Stored data section start
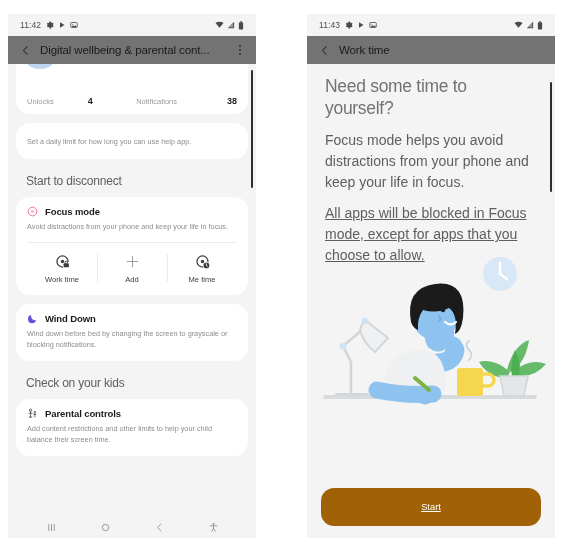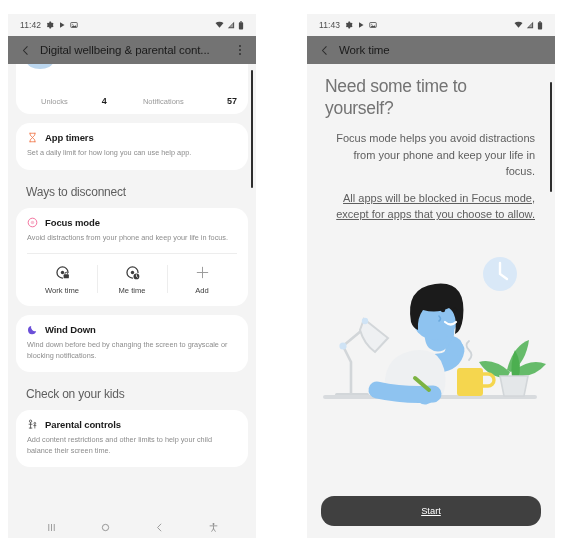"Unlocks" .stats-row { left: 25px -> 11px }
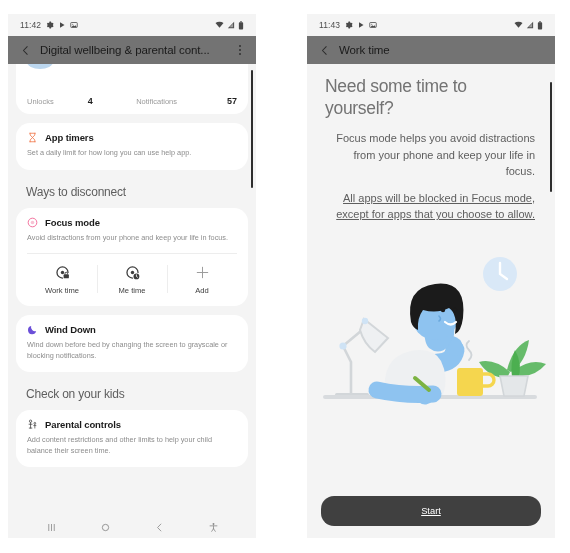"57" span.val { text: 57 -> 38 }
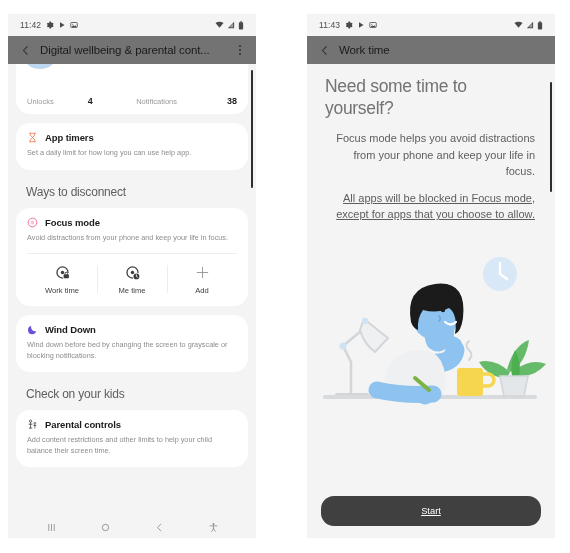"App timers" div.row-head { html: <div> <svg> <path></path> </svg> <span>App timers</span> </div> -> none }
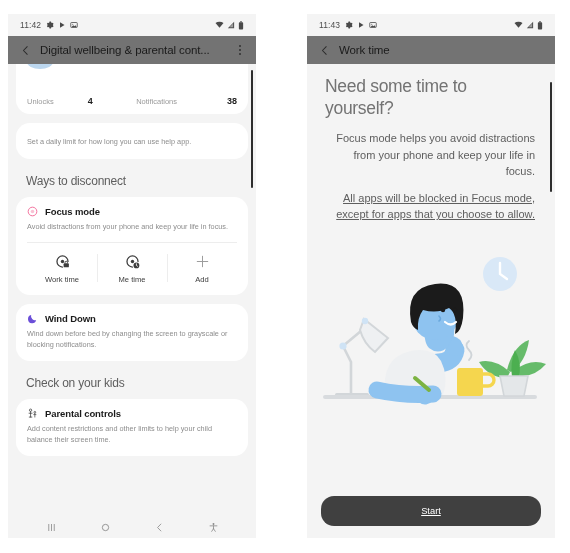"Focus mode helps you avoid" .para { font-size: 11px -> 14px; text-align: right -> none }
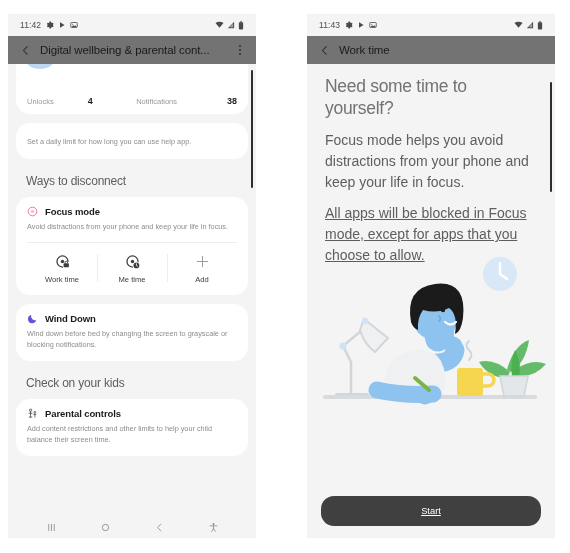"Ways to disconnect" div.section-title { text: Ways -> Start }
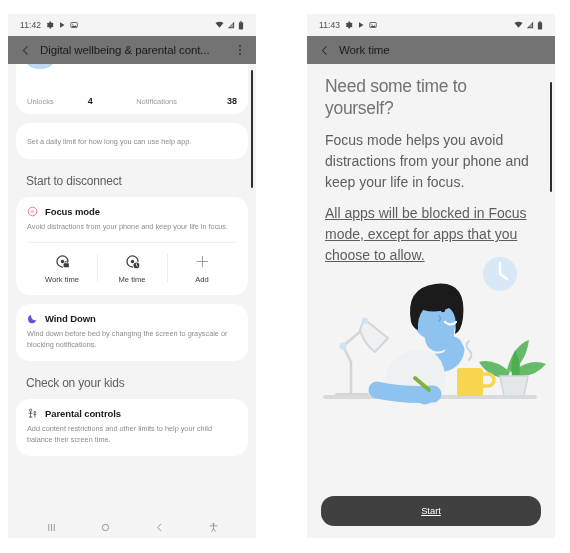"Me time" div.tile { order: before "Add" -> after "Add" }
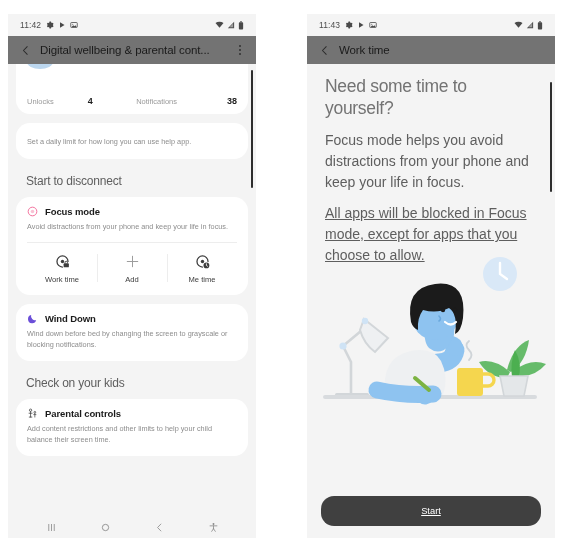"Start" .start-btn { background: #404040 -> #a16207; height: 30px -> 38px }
Stored data section end
Stored data section start
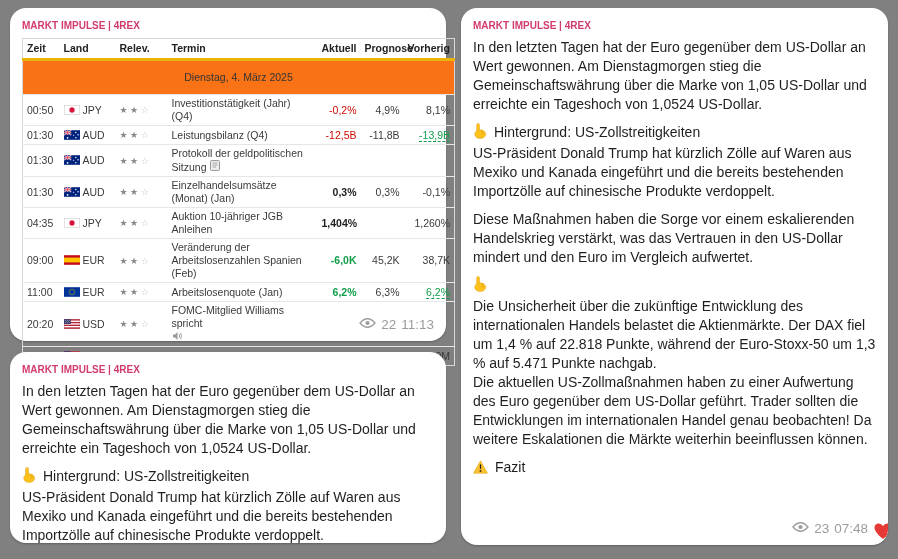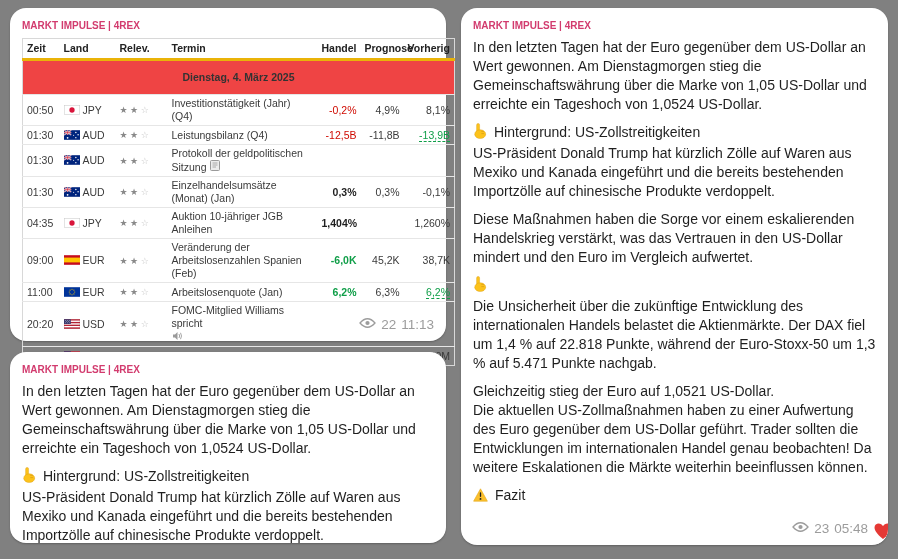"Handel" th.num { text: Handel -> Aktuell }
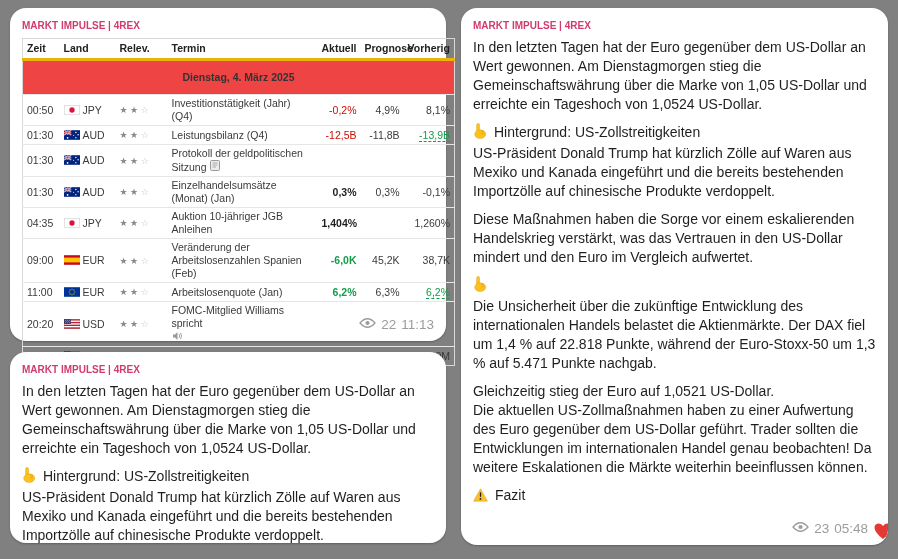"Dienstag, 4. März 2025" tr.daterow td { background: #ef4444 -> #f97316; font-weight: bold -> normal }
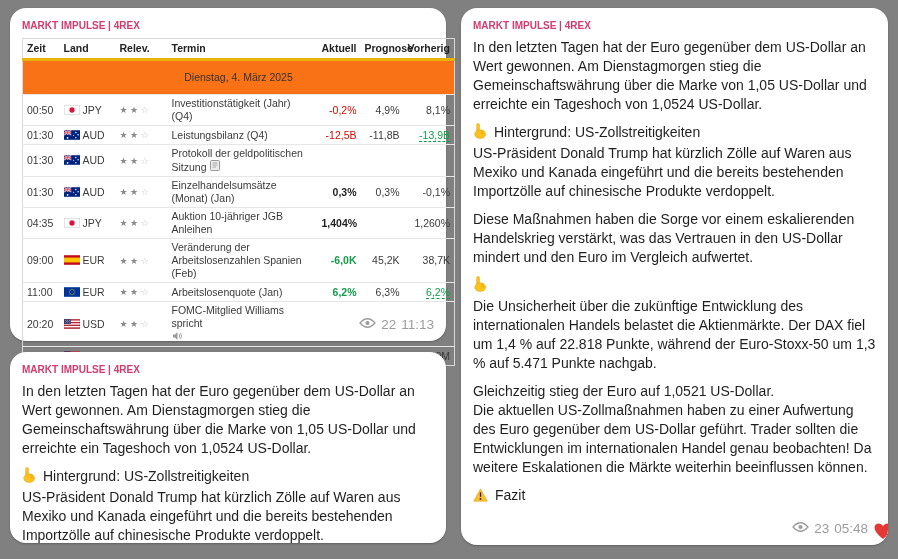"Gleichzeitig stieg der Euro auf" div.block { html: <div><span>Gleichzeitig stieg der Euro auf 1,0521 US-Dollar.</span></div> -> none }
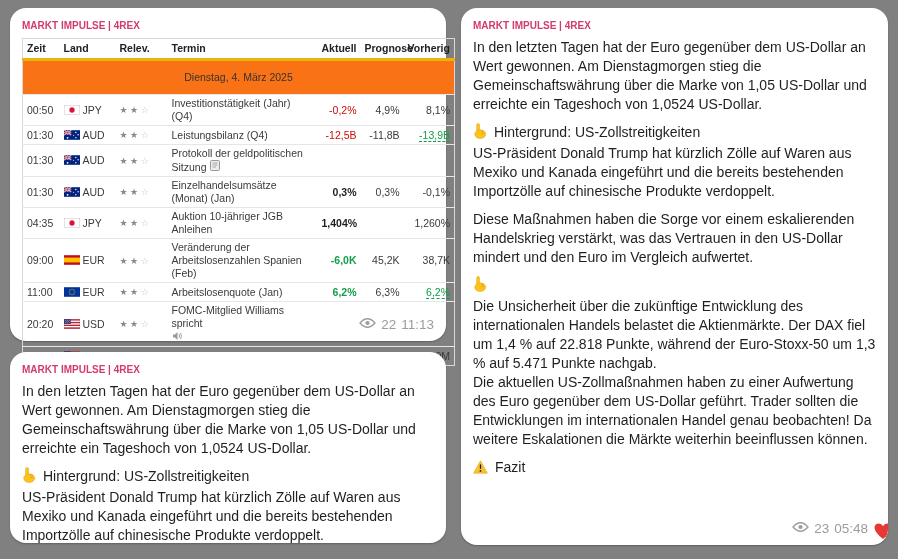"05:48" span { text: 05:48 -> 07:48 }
Stored data section end
_Assignment_. Look above for the line with "background: #ef4444 ->" and the line with "text: 05:48 ->". Output those two and everything between them exactly, pictures excluded.

_Exercise response_.
"Dienstag, 4. März 2025" tr.daterow td { background: #ef4444 -> #f97316; font-weight: bold -> normal }
"Gleichzeitig stieg der Euro auf" div.block { html: <div><span>Gleichzeitig stieg der Euro auf 1,0521 US-Dollar.</span></div> -> none }
"05:48" span { text: 05:48 -> 07:48 }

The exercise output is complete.